We think that happiness consists in going to pictures and seeing thrilling films and techni-colour dramas. Not at all, the great things in life are the God given things, which cost nothing. What you need is the desire to appreciate them. If you have your minds and hearts open, you have around you things which give you joy.
I have another word to say. We all speak of patriotism. What is patriotism? I want you to think it over and in the last analysis bring down patriotism to a physical term. I have thought over the problem. Patriotism as well as a number of things boils down to the love of earth. We are of the earth. When we die, we return to earth. Seeta was of the earth and returned to earth. This good earth sustains us. I think ultimately the love for the land means the love for the earth, which has borne us and which sustains us.
The more you help a man, the less grateful he is to you. It is however, our duty to help fellow human beings and we should not expect them to show any gratitude in return.
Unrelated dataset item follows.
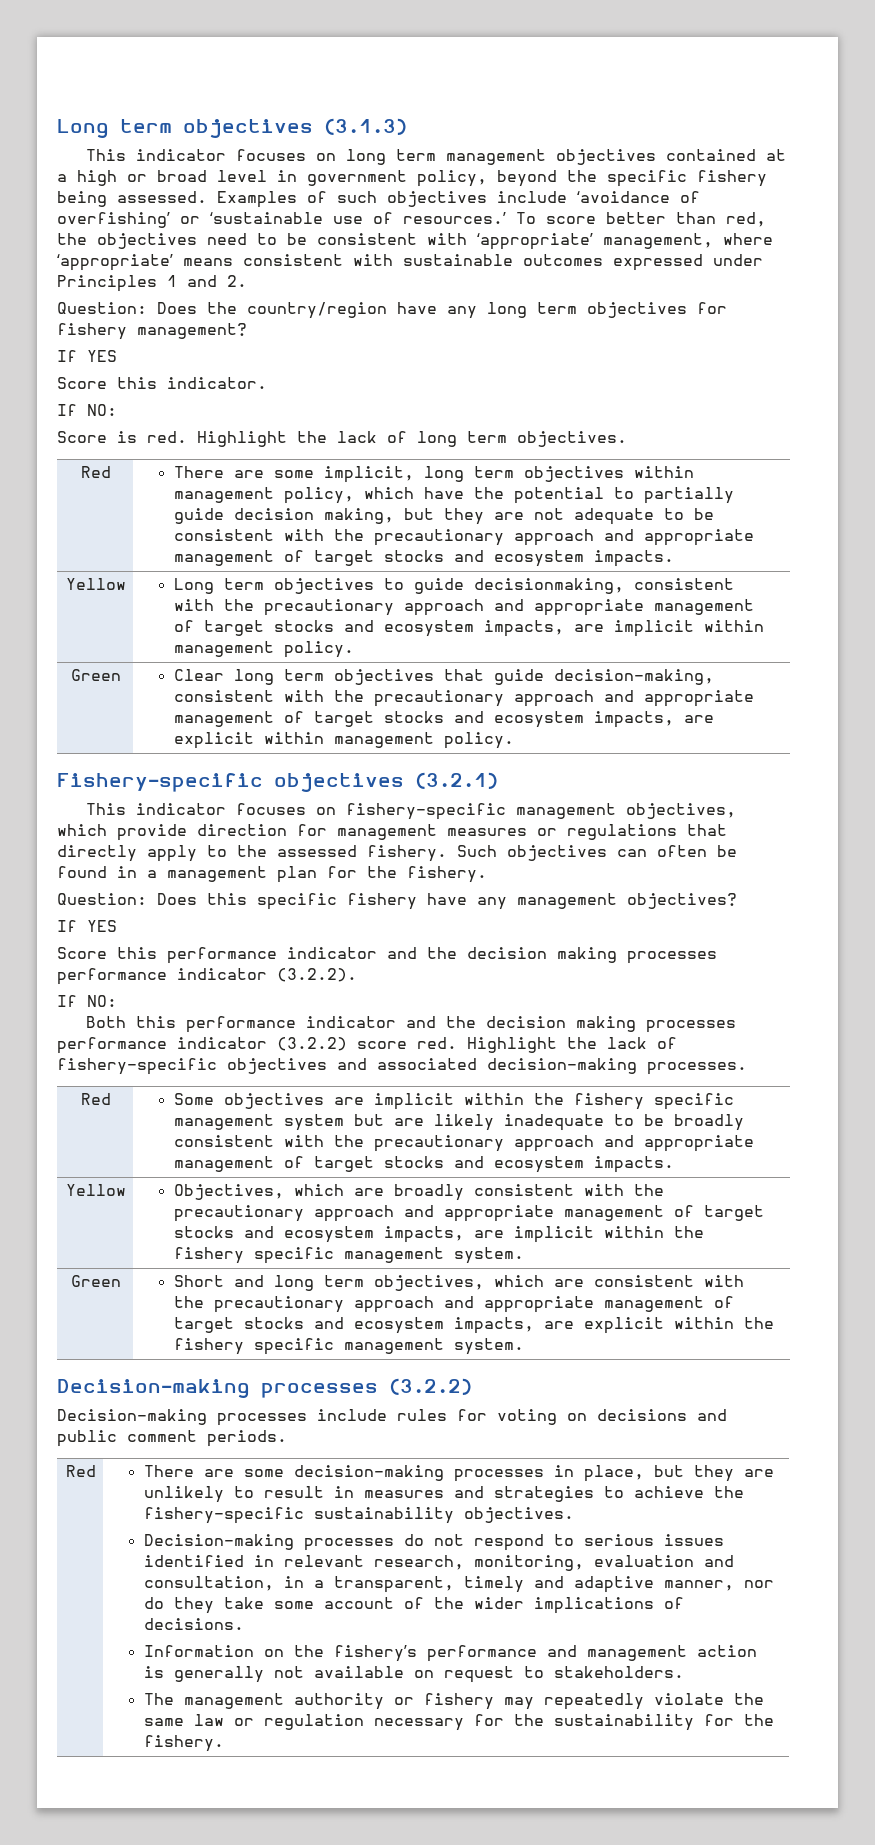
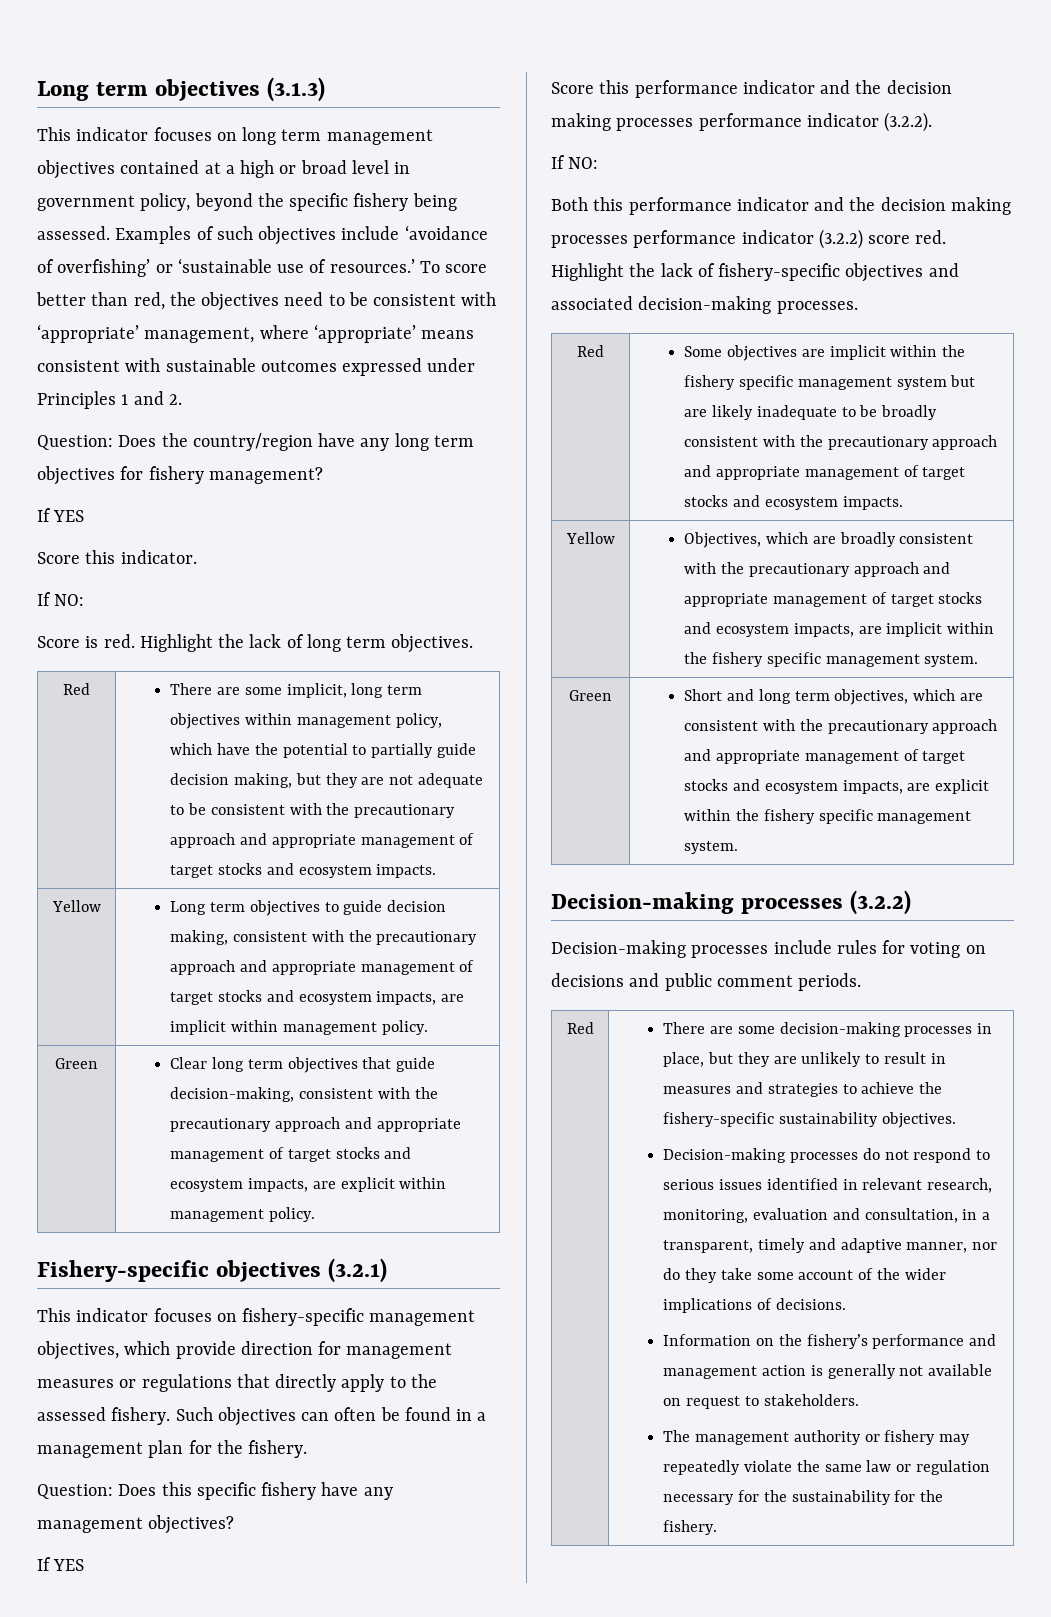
- Yellow | Long term objectives to guide decisionmaking, consistent with the precautionary approach and appropriate management of target stocks and ecosystem impacts, are implicit within management policy.
+ Yellow | Long term objectives to guide decision making, consistent with the precautionary approach and appropriate management of target stocks and ecosystem impacts, are implicit within management policy.

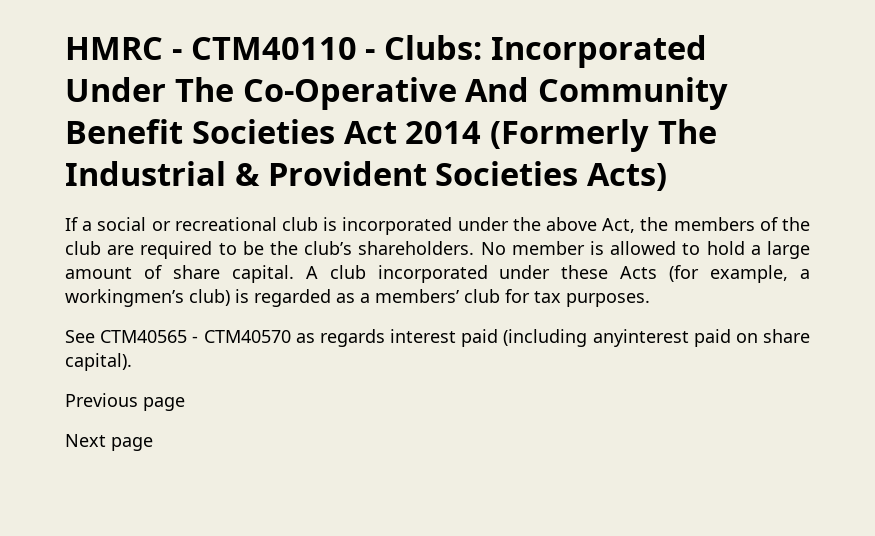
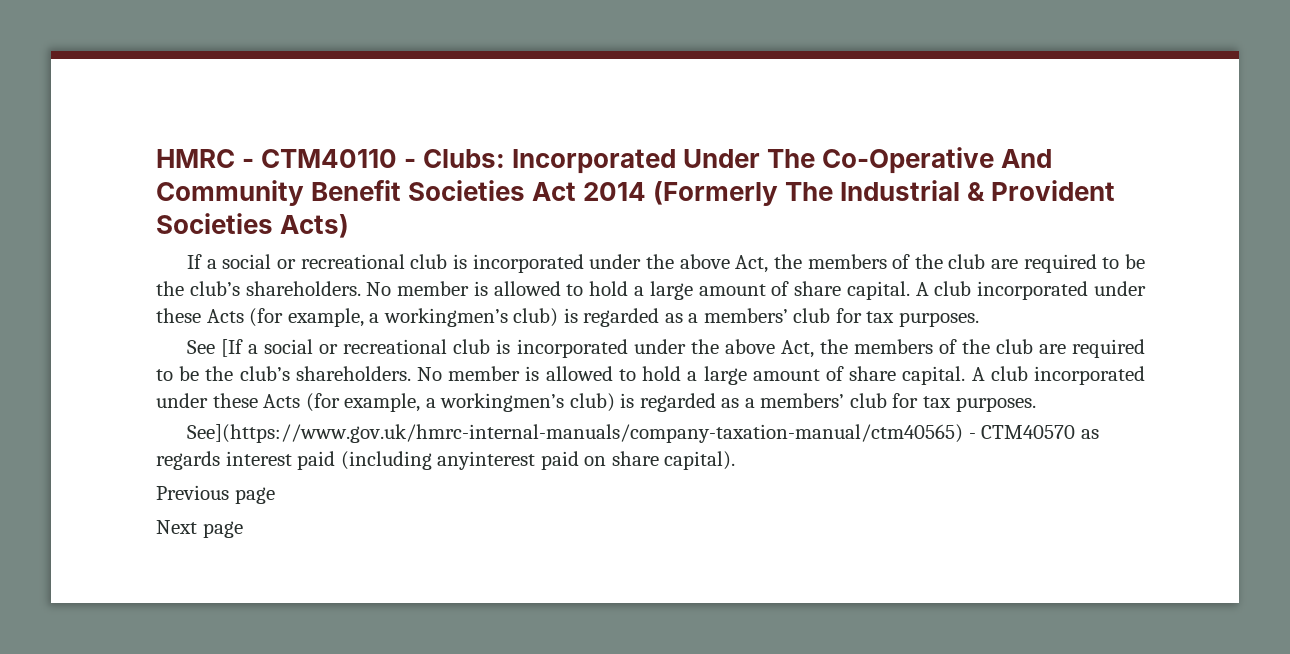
- See CTM40565 - CTM40570 as regards interest paid (including anyinterest paid on share capital).
+ See [If a social or recreational club is incorporated under the above Act, the members of the club are required to be the club’s shareholders. No member is allowed to hold a large amount of share capital. A club incorporated under these Acts (for example, a workingmen’s club) is regarded as a members’ club for tax purposes.
+ See](https://www.gov.uk/hmrc-internal-manuals/company-taxation-manual/ctm40565) - CTM40570 as regards interest paid (including anyinterest paid on share capital).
I never believe in manuscript eloquence or in after-dinner speeches carefully prepared 24 hours before hand. I always believe in standing up in front of my audience, appreciate the situation and speak to them heart to heart. I want you to think over what I have told you and see if some little thing that I have said may prove the seed of some great achievement on your part, sustain you, encourage you, elevate your hearts above and so push you on in life that you may rise triumphant over all the difficulties and all the troubles that are the common lot of the common man in India today”.